The owners lived downstairs

Sixty years ago, patients at the Chelsea Private Hospital could give birth, undergo surgery, and recuperate from illnesses in a homelike setting while still enjoying the benefits of modern medicine.

The hospital occupied three upstairs bedrooms in an old house at 318 East Middle Street. Two of the rooms had patient beds; the third served as the operating and delivery room. An adjoining alcove was made into a nursery.

Home hospitals were found all over the country between 1870 and 1945. Also called "proprietary hospitals," they formed a bridge between doctors making house calls and the giant institutional hospitals of today.

The Chelsea Private Hospital was owned by Nellie Notten and her husband Ehlert, a well-established dairy farmer. The Nottens opened the hospital in 1926 in a house on Main Street, then relocated ten years later when the federal government wanted the original location for a post office.

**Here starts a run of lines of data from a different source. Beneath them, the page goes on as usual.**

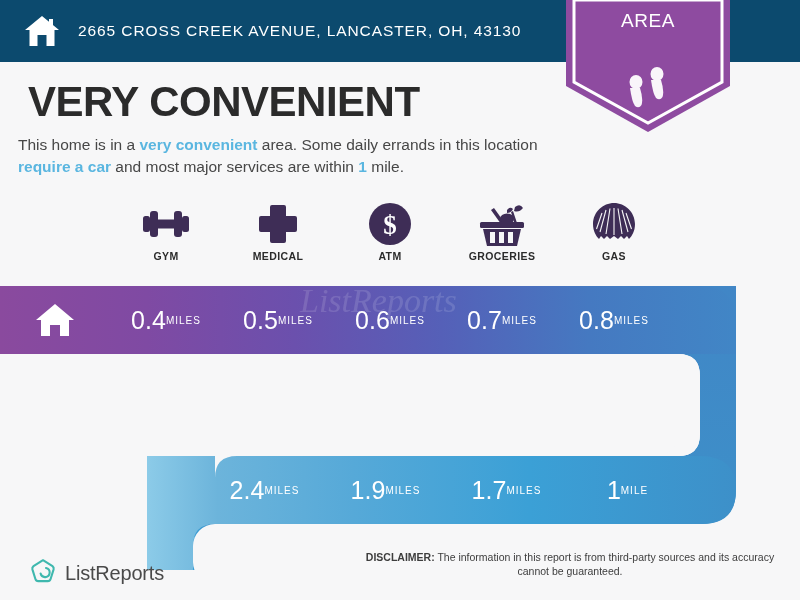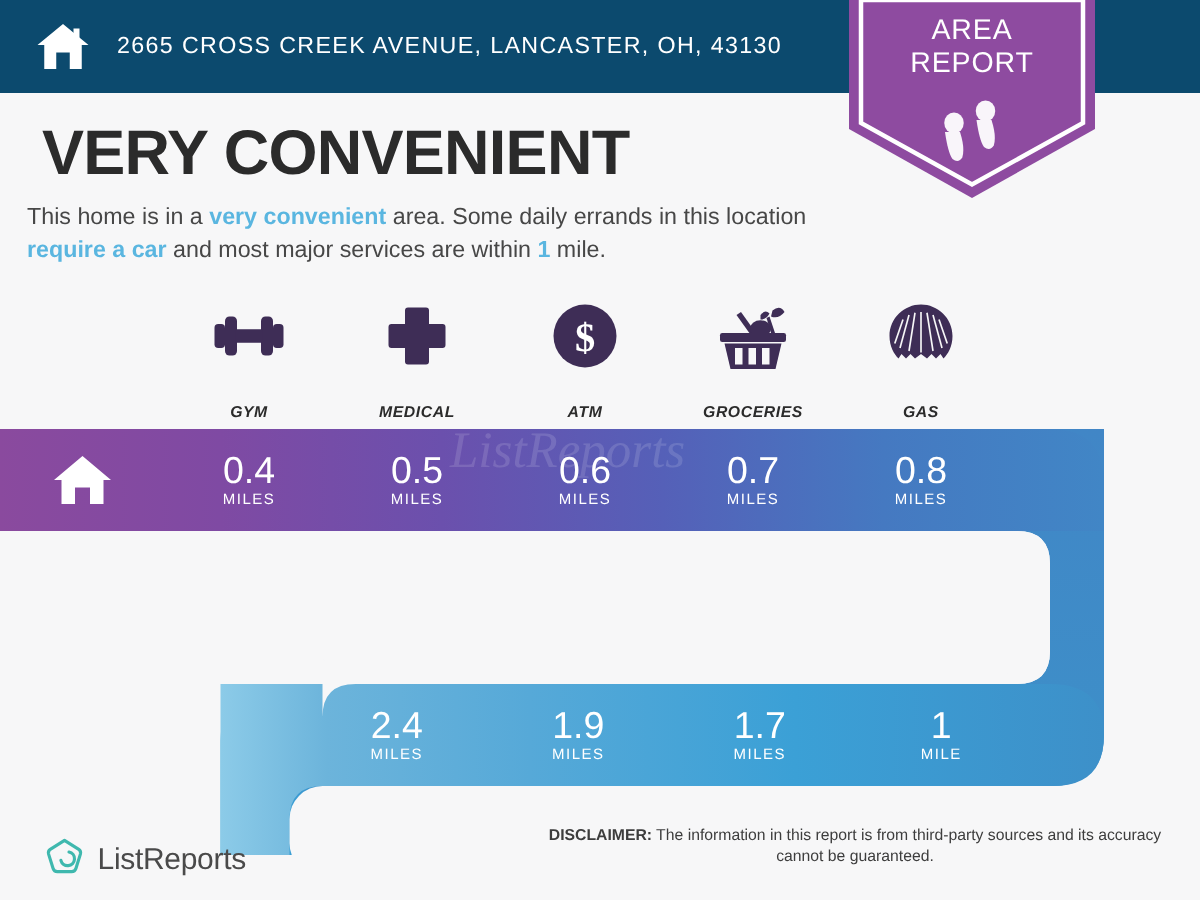"REPORT" div { html: <div>REPORT</div> -> none }
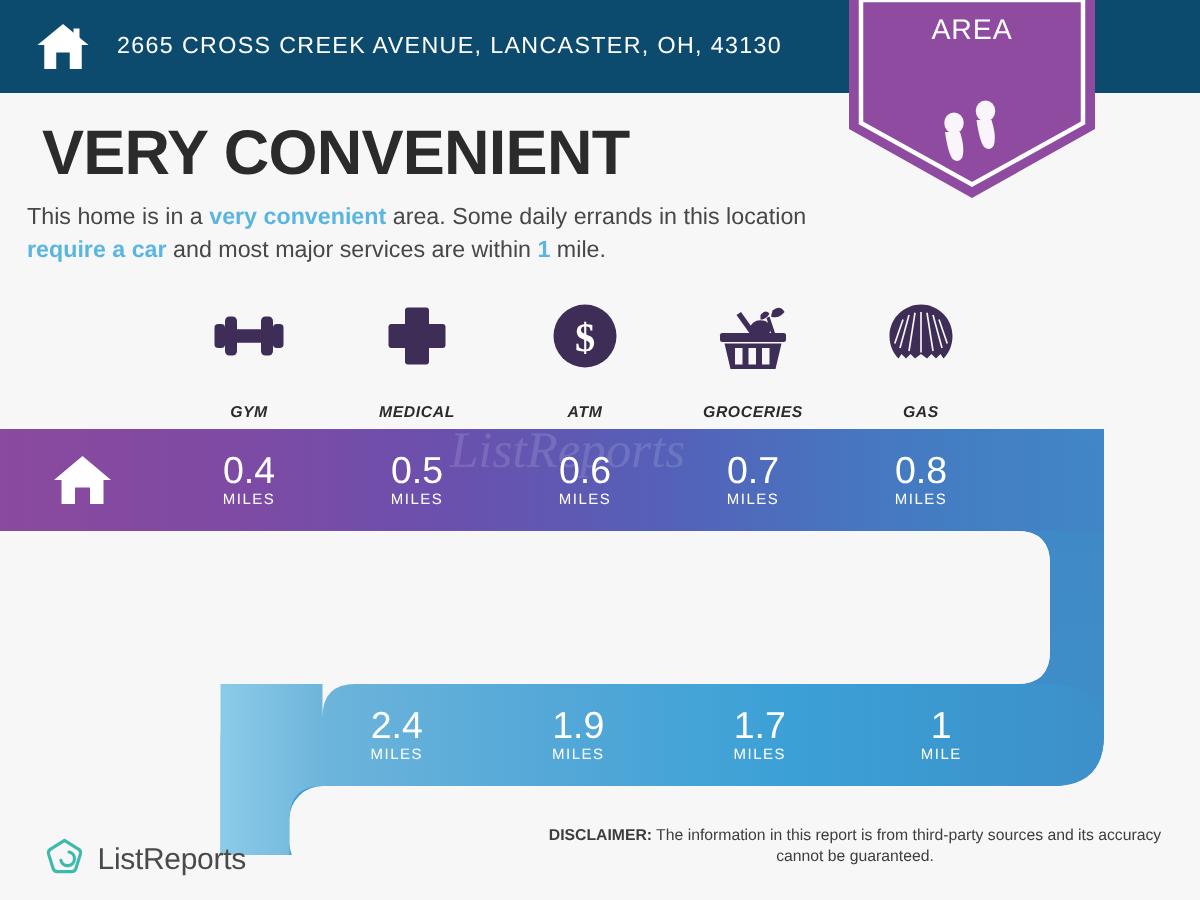"GYM" .icon-label { font-style: italic -> none; margin-top: 19px -> 0 }
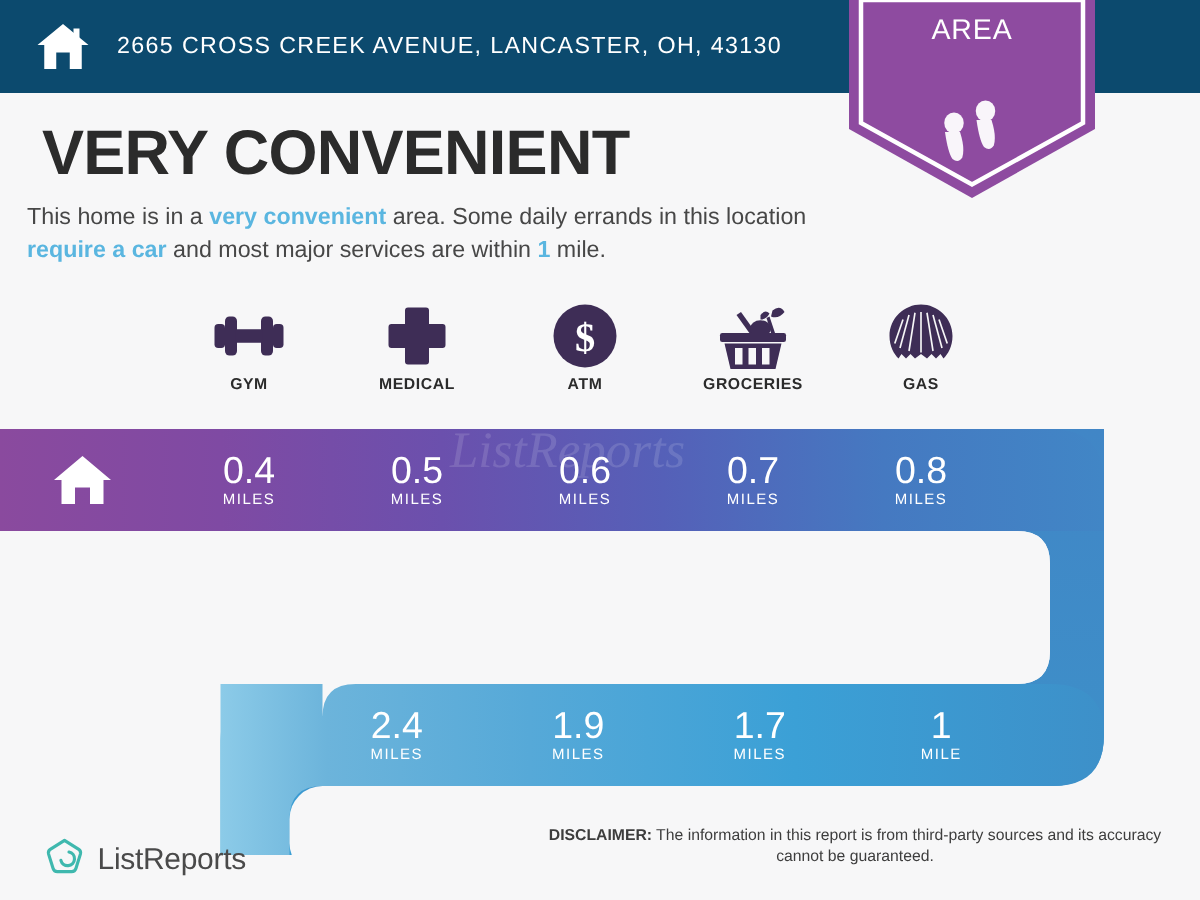"0.4" .seg { flex-direction: column -> row }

The Middle Street house was built about 1885 for Dr. George Palmer and his family. (George's son, Leigh, started the Palmer Ford dealership, which is still in operation.) While Nellie looked after the patients upstairs, Ehlert commuted from the house to his farm. They lived on the buildings first floor and sold some of Ehlert's dairy products from the back door.

The Chelsea Private Hospital served the patients of Drs. Malcolm Sibbald and Joseph Fisher, who had their offices above Schneider's Grocery (now Chelsea Market). John Keusch, whose office was behind theirs, recalls that Sibbald and Fisher performed tonsillectomies and appendectomies at the hospital. Several Chelsea residents remember the care their parents received during their last illnesses at the Nottens' hospital. The two doctors, who were general practitioners, sent more complicated cases to larger hospitals or called on the services of a Jackson surgeon.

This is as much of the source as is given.